Und Gott segnete ihn
und schenkte ihm Kinder,
die ihm zuvor verwehrt waren.20,17f
Unmittelbar vor der Geburt des verheißenen Sohnes wird Gottes Verheißung noch einmal ernsthaft infrage gestellt. Dadurch erhöht sich die Spannung zwischen der Ankündigung des Sohnes (18,10) und ihrer Erfüllung nach vielen Jahren vergeblichen Wartens (21,1ff). Es ist zwar nur schwer vorstellbar, dass Sara im Alter von 90 Jahren noch Gefallen bei Abimelech findet. Aber das Gewicht liegt in dieser Erzählung vor allem auf der Gegenüberstellung von Abraham und Abimelech:
• Abraham, der Vater des verheißenen Sohnes, gefährdet gleichsam in letzter Minute die Erfüllung der Verheißung, indem er sich und seine Frau durch eine Halbwahrheit zu retten sucht. Dadurch macht er sich nicht nur an seiner Frau schuldig, sondern auch an Abimelech, dem er unterstellt, keine „Gottesfurcht“ zu haben, d.h. Gottes Gebot nicht zu achten und sie als rechtlose Fremde zu behandeln. Aber Abraham wird durch das noble Verhalten dieses heidnischen Königs widerlegt und beschämt.
• Abimelech, der im folgenden Kapitel (21,32) als König der Philister bezeichnet wird, gilt als Repräsentant jenes Volkes, das Israel von jeher als seinen Erzfeind betrachtet hat.

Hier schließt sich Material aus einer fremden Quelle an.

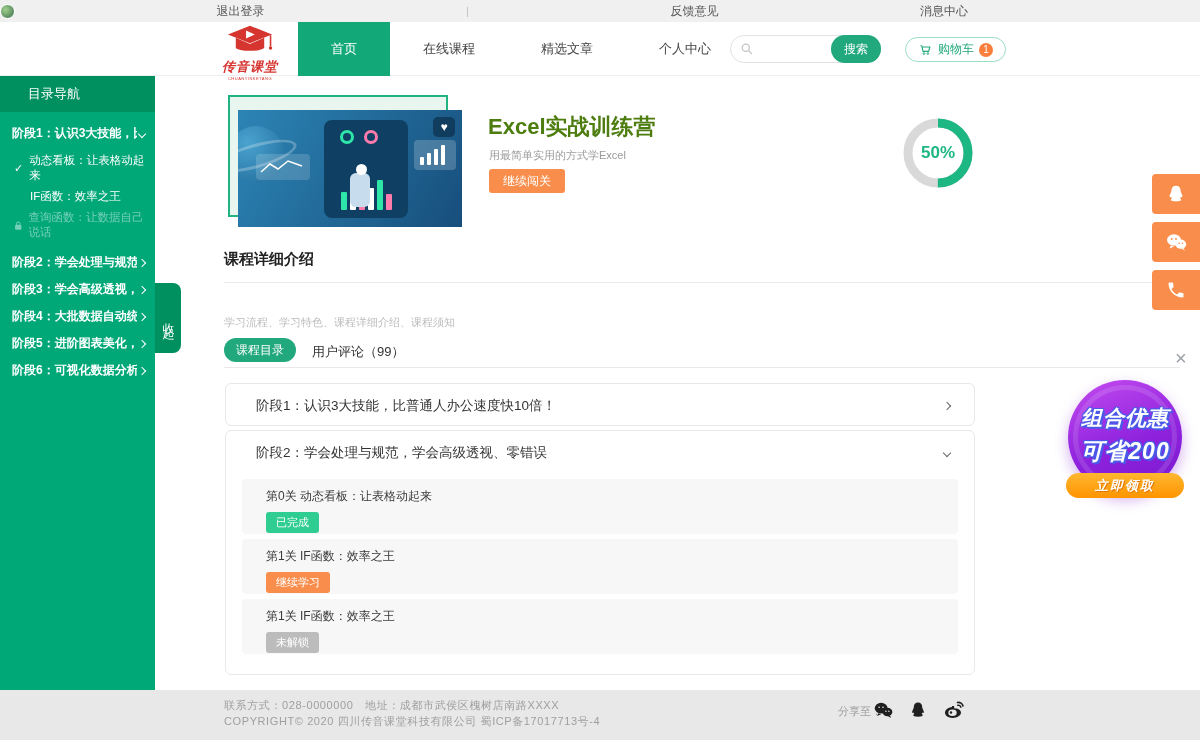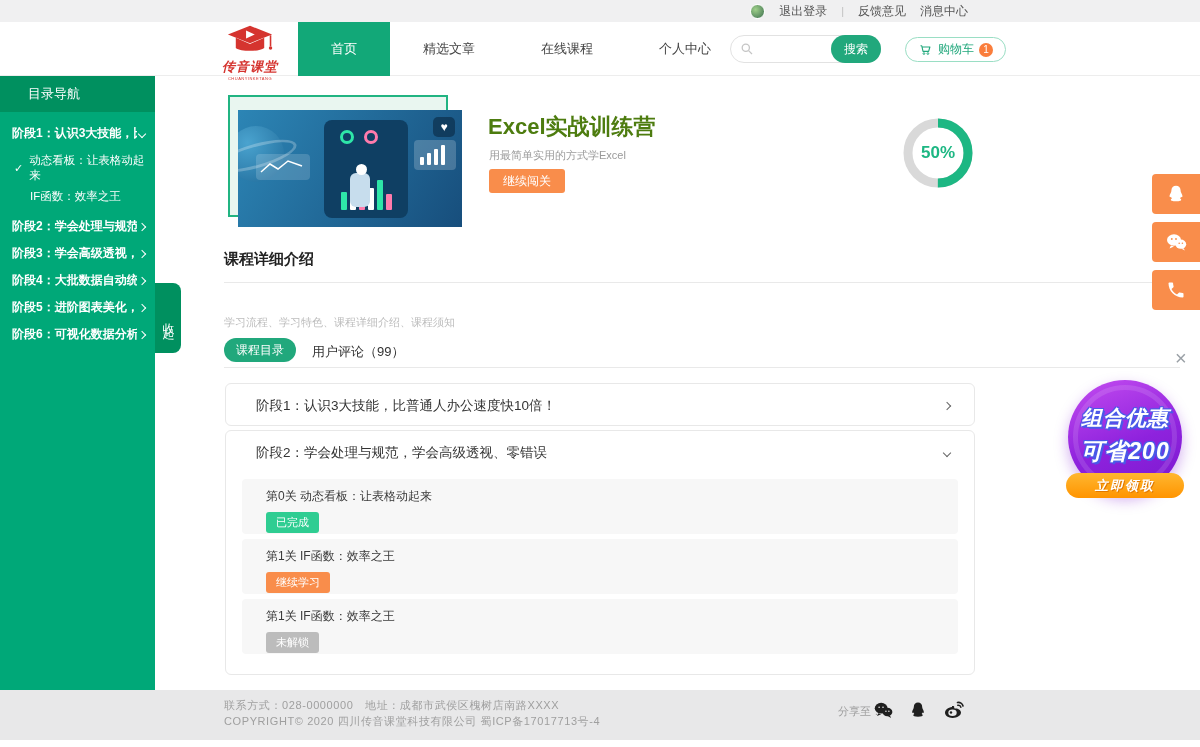--- a/index.html
+++ b/index.html
@@ -2,21 +2,21 @@
 <html><head>
 <meta charset="utf-8">
 <style>
   * { margin:0; padding:0; box-sizing:border-box; }
   html,body { width:1200px; height:747px; }
   body { font-family:"Liberation Sans","DejaVu Sans",sans-serif; background:#fff; overflow:hidden; }
   .page { position:relative; width:1200px; height:747px; background:#fff; }
 
   
   .topbar { position:absolute; left:0; top:0; width:1200px; height:22px; background:#f0f0f1;
-            display:flex; align-items:center; justify-content:flex-end; padding-right:232px; gap:14px;
+            display:flex; align-items:center; justify-content:space-between; padding-right:232px; gap:14px;
             font-size:12px; color:#555; }
   .avatar { width:15px; height:15px; border-radius:50%; border:1px solid #fff;
             background:radial-gradient(circle at 35% 35%, #9fd08a, #3c6e4f); }
   .topbar .sep { color:#c0c0c0; font-size:11px; }
   .topbar span[data-interactable="true"] { cursor:pointer; }
 
   
   .navbar { position:absolute; left:0; top:22px; width:1200px; height:54px; background:#fff;
             border-bottom:1px solid #ededed; }
   .logo { position:absolute; left:213px; top:3px; width:74px; text-align:center; }
@@ -164,22 +164,22 @@
         <polygon points="27,7 38,12 27,17" fill="#fff"></polygon>
         <path d="M14 16 L32 24 L50 16 L50 29 C44 34 20 34 14 29 Z" fill="#d5342f"></path>
         <line x1="58" y1="13" x2="58" y2="27" stroke="#d5342f" stroke-width="2"></line>
         <circle cx="58" cy="29" r="2.2" fill="#d5342f"></circle>
       </svg>
       <div class="logo-title" data-interactable="false">传音课堂</div>
       <div class="logo-sub" data-interactable="false">CHUANYINKETANG</div>
     </div>
     <div class="navmenu" data-interactable="false">
       <div class="navitem active" data-interactable="true">首页</div>
+      <div class="navitem" data-interactable="true">在线课程</div>
       <div class="navitem" data-interactable="true">精选文章</div>
-      <div class="navitem" data-interactable="true">在线课程</div>
       <div class="navitem" data-interactable="true">个人中心</div>
     </div>
     <div class="search" data-interactable="false">
       <svg class="mag" width="16" height="16" viewBox="0 0 20 20" data-interactable="false">
         <circle cx="8.5" cy="8.5" r="4.5" fill="none" stroke="#c5c5c5" stroke-width="1.6"></circle>
         <path d="M12 12l4.2 4.2" stroke="#c5c5c5" stroke-width="1.6"></path>
       </svg>
       <input type="text" data-interactable="true" style="">
       <button class="search-btn" data-interactable="true">搜索</button>
     </div>
@@ -200,20 +200,27 @@
       <span class="lbl" data-interactable="false">阶段1：认识3大技能，比普通人...</span>
       <span class="chev down" data-interactable="false"></span>
     </div>
     <div class="sb-sub" data-interactable="false">
       <div class="sb-subitem" data-interactable="true">
         <span class="chkmark" data-interactable="false">✓</span>
         <span class="lbl" data-interactable="false">动态看板：让表格动起来</span>
       </div>
       <div class="sb-subitem plain" data-interactable="true">
         <span class="lbl" data-interactable="false">IF函数：效率之王</span>
+      </div>
+      <div class="sb-subitem locked" data-interactable="true">
+        <svg width="10" height="11" viewBox="0 0 12 14" data-interactable="false">
+          <rect x="1.5" y="6" width="9" height="7" rx="1.5" fill="rgba(255,255,255,.45)"></rect>
+          <path d="M3.5 6V4.5a2.5 2.5 0 0 1 5 0V6" fill="none" stroke="rgba(255,255,255,.45)" stroke-width="1.4"></path>
+        </svg>
+        <span class="lbl" data-interactable="false">查询函数：让数据自己说话</span>
       </div>
     </div>
     <div class="sb-row" data-interactable="true">
       <span class="lbl" data-interactable="false">阶段2：学会处理与规范，让工作...</span>
       <span class="chev right" data-interactable="false"></span>
     </div>
     <div class="sb-row" data-interactable="true">
       <span class="lbl" data-interactable="false">阶段3：学会高级透视，拥有同时...</span>
       <span class="chev right" data-interactable="false"></span>
     </div>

Aber hier wird der Philisterkönig in seiner Großmut und Gottesfurcht Abraham, dem Erzvater Israels, in seinem Kleinmut und seiner schuldhaften Verfehlung gegenübergestellt.
Dass Gott dennoch zu Abraham steht, dass dieser trotz seiner Schuld seinen prophetischen Auftrag wahrnehmen und in Fürbitte für den heidnischen König und seine Familie eintreten darf, verdankt er allein Gottes Gnade.
Diese Geschichte ist ein eindrucksvolles Beispiel dafür, wie sich Israel später selbstkritisch mit der eigenen Geschichte als Volk Gottes inmitten anderer Völker auseinandergesetzt hat.